According to The Nation, pharmacists in South Dakota are legally allowed to deny a woman a prescription if they have reason to believe it will be used to terminate a pregnancy.

Catholic health-care providers aren’t cagey about the church’s philosophy. Larry Maniscalco, director of Mission Services for Memorial Hospital in Santa Rosa, offers to provide articles and pamphlets, even underlining sections of the directives that apply to reproductive care. Maniscalco readily concedes that an affiliation between Catholic and non-Catholic institutions “usually does result in the loss of reproductive services.”

As for whether a truncated menu of services equals full health care for women, he says, “You have to look at whether it is available elsewhere in the community, and I think it is available in the community.”

One Santa Rosa primary-care physician says that the Catholic Church isn’t the enemy as much as doctors eager to cash in on the partnership gold mine. “The most destructive thing happening in women’s reproductive-health care is that doctors are caving in,” says Dr. Renee Walker. “Catholic hospitals are doing what they’ve done for 2,000 years. The medical world is caving in for financial expediency.

“They sold women down the river because it made financial sense.”

Walker is particularly critical of Primary Care Associates, which merged with Memorial Hospital last year. With more than 50 physicians, the group cares for about 100,000 patients in Sonoma County.

Before the merger, nine of the PCA doctors would perform abortions, Walker says. The merger contract now prohibits the group’s doctors from offering abortions at their offices–as well as on their own time somewhere else.

“Patients had no idea,” Walker says. “And the doctors signed this agreement.”

Along with the new title of president and chief executive officer of the St. Joseph Health Foundation of Northern California, PCA head Gary Greensweig also netted a tidy profit from the deal, Walker says.

Greensweig demurs when asked if the merger deal was personally lucrative, but concedes that he profited from the deal. “There was an acquisition of certain assets,” he says.

Why were PCA doctors willing to give up their right to provide reproductive services? “The medical group believes that the type of care for the underserved and community partnership programs that have historically been present with Memorial are very compatible with the medical group’s own identities and values,” Greensweig says. “Basically, the bottom line is from our standpoint; our patients get the reproductive services they need. But in most cases they don’t get them from us.”

PCA doctors have “a variety of referral services,” Greensweig says, an attitude that infuriates Walker, who, as a doctor with a private group in Sonoma County, bears the brunt of PCA’s agreement to not provide abortions.

“They don’t counsel these women, they just give out a number,” Walker says. “These women would come over to our office frantic. Often we didn’t get paid a dime because it wasn’t a formal referral.”

In October, Walker says her group refused to take any more PCA patients. “They never fixed it. They didn’t care.”

THE NUMBER OF WOMEN going to clinics like Commonwoman’s Health Project and Women’s Health Specialists in Santa Rosa has mushroomed in the last several years, clinic workers say, and the profile of a woman seeking an abortion has changed dramatically as well.

“When I first started working in 1992, the majority of patients were the underserved, with no insurance, Spanish-speaking,” Walker says. “Now they have private insurance, are employed, even have college degrees. They have their own doctor and there they are, a huge group of insured that don’t have anywhere to get an abortion.”

When Walker and her colleagues wanted to lease space from the Sisters of St. Joseph of Orange, an order that runs Memorial Hospital as well as owning numerous buildings in the area, they were asked to sign the usual agreement: no abortions anywhere anytime, no talking about birth control to unmarried couples, no invasive fertility treatments or sterilization.

But there is some wiggle room with the church directives. The church wanted Walker’s busy practice as a tenant enough to make some concessions. Walker and her colleagues can violate just about all of the reproductive directives, except abortion–and that they can do elsewhere.

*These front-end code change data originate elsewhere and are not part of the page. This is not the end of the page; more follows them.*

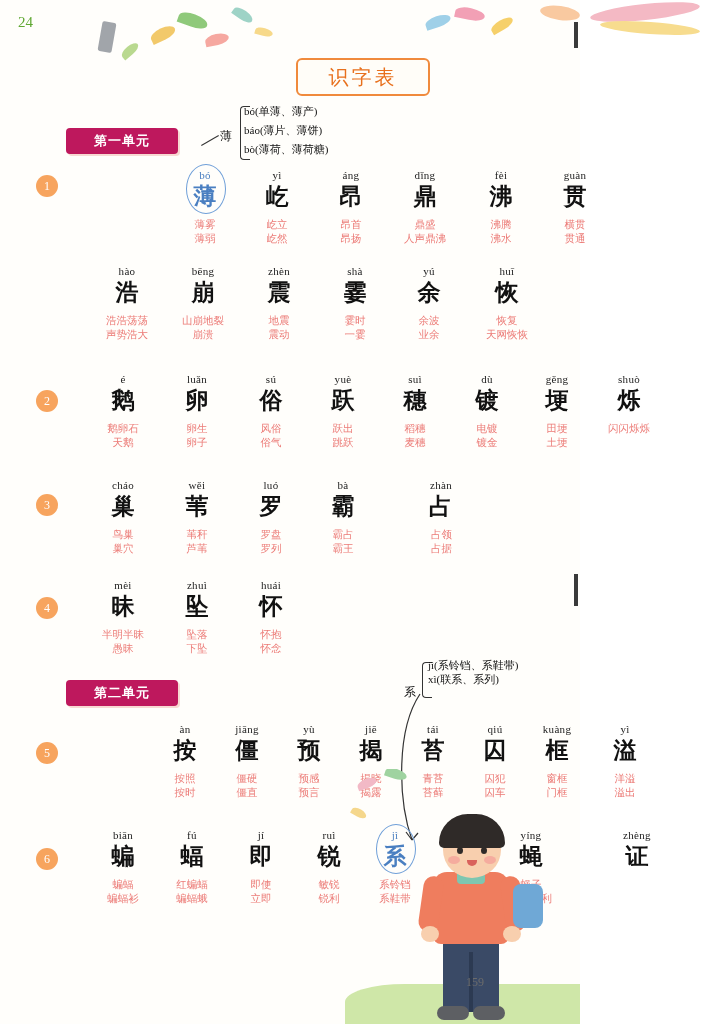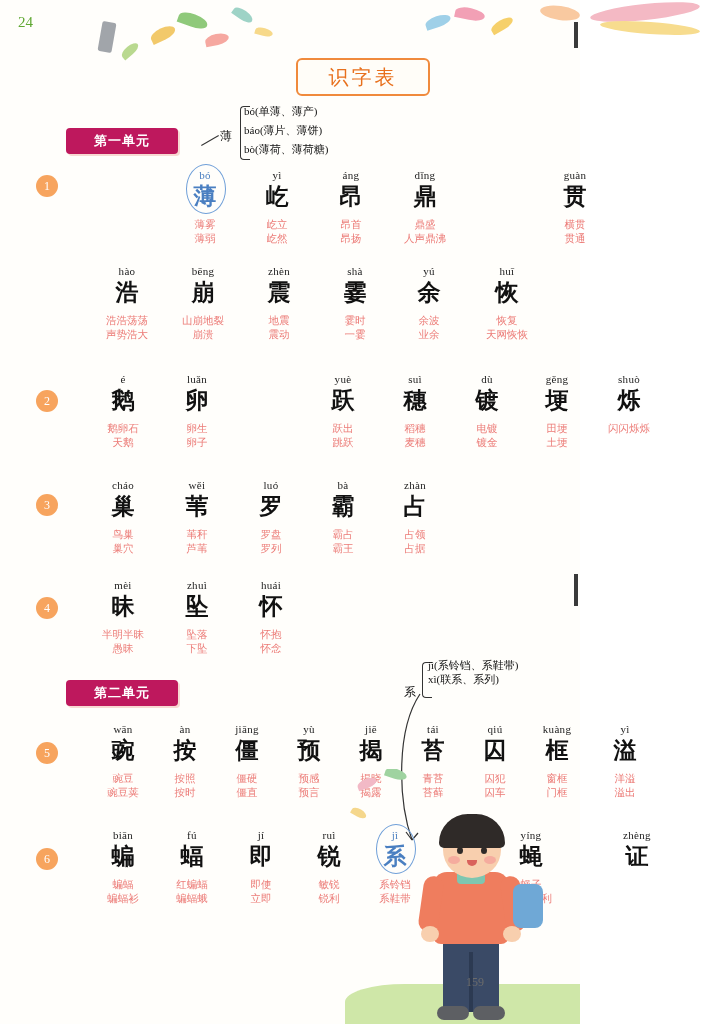"fèi" div.char-col { html: none -> <div> <div>fèi</div> <div>沸</div> <div> <div>沸腾</div> <div>沸水</div> </div> </div> }
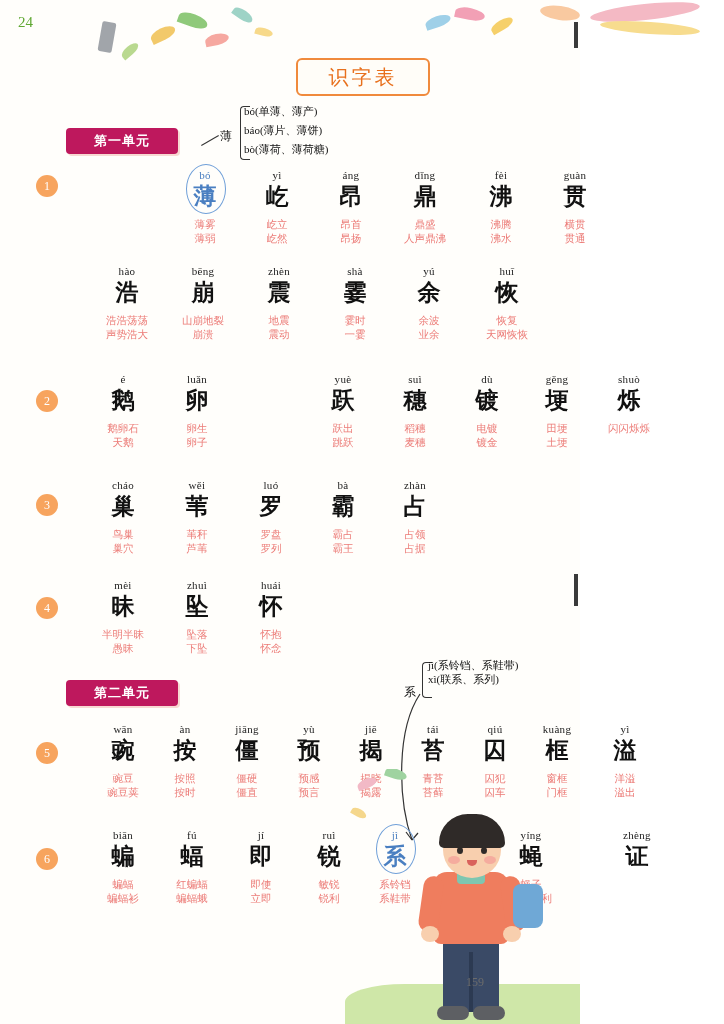"sú" div.char-col { html: none -> <div> <div>sú</div> <div>俗</div> <div> <div>风俗</div> <div>俗气</div> </div> </div> }
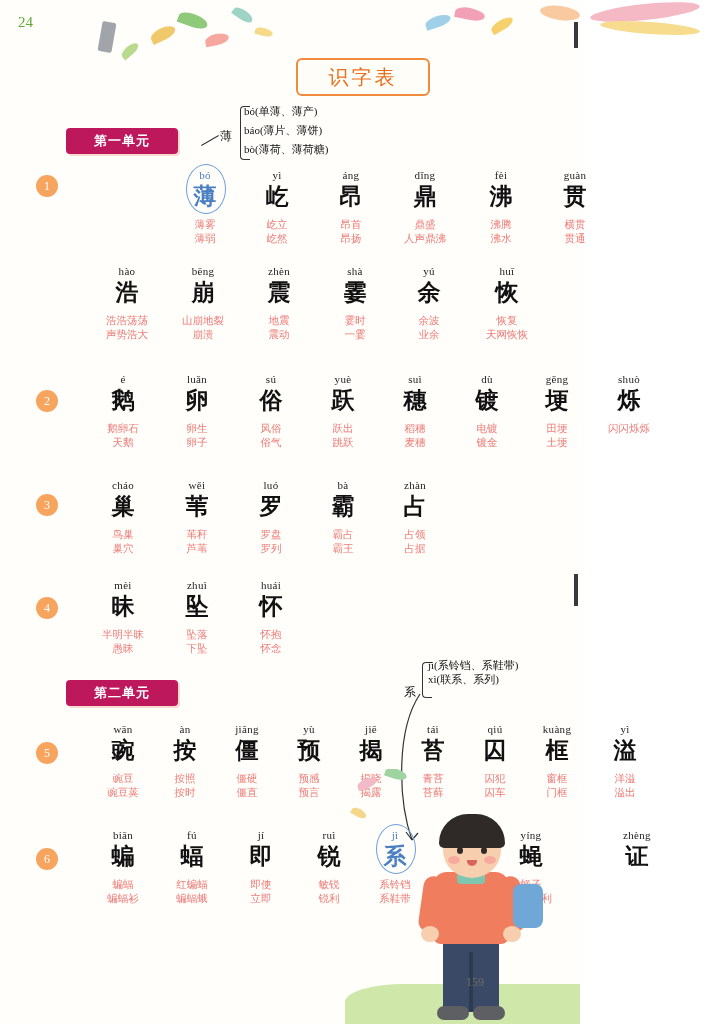"zhàn" div.char-col { text-align: none -> right }
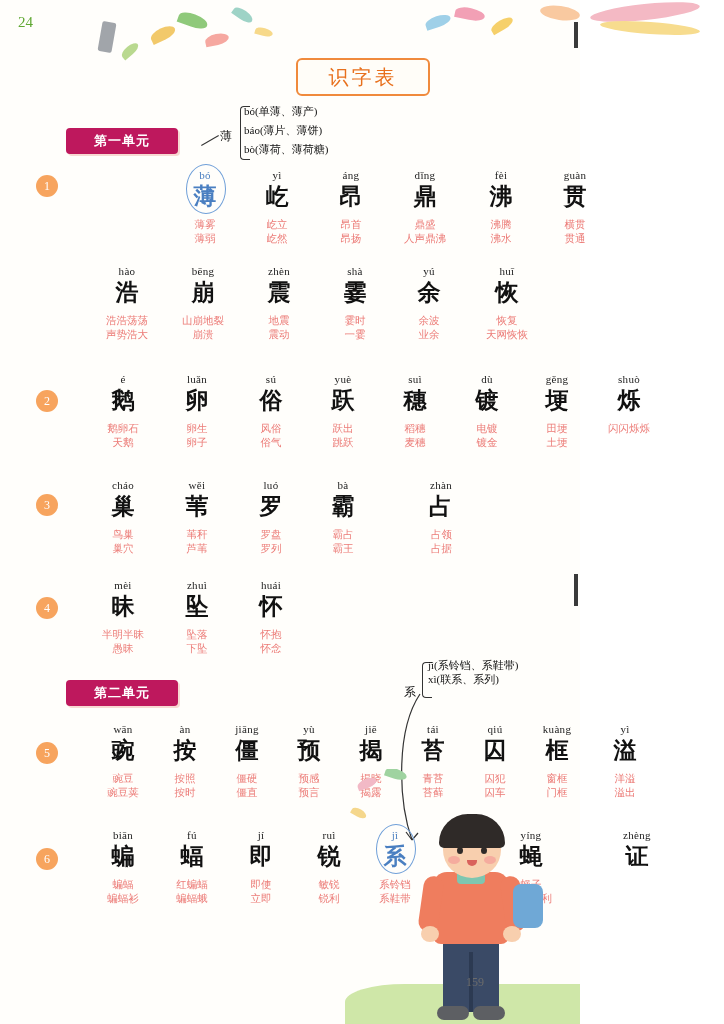"wān" div.char-col { html: <div> <div>wān</div> <div>豌</div> <div> <div>豌豆</div> <div>豌豆荚</div> </div> </div> -> none }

When publicly owned Petaluma Valley Hospital proposed a merger with Memorial Hospital in 1995, community members went ballistic at the notion that reproductive services would no longer be available. Because of a financially creative compromise that gave the hospital the resources of the Catholic Church while keeping it separate through a lease agreement, tubal ligations still are performed at the hospital.

But abortions are one of the bottom-line no-nos for Catholics. Instead of finding a pro-choice partner for the hospital, women’s health services–including abortion–were shunted off to a separate clinic, the Petaluma Health Center.

While the “separate, but equal” solution does give women access to abortions, patients and doctors feel segregated and isolated from the main hospital. (If there were complications with an abortion requiring transfer of a patient to the hospital, clinic doctors say they don’t know whether Petaluma Valley Hospital would refuse the patient, resulting in a potentially life-threatening 15-mile drive to Sutter Medical Center in Santa Rosa.)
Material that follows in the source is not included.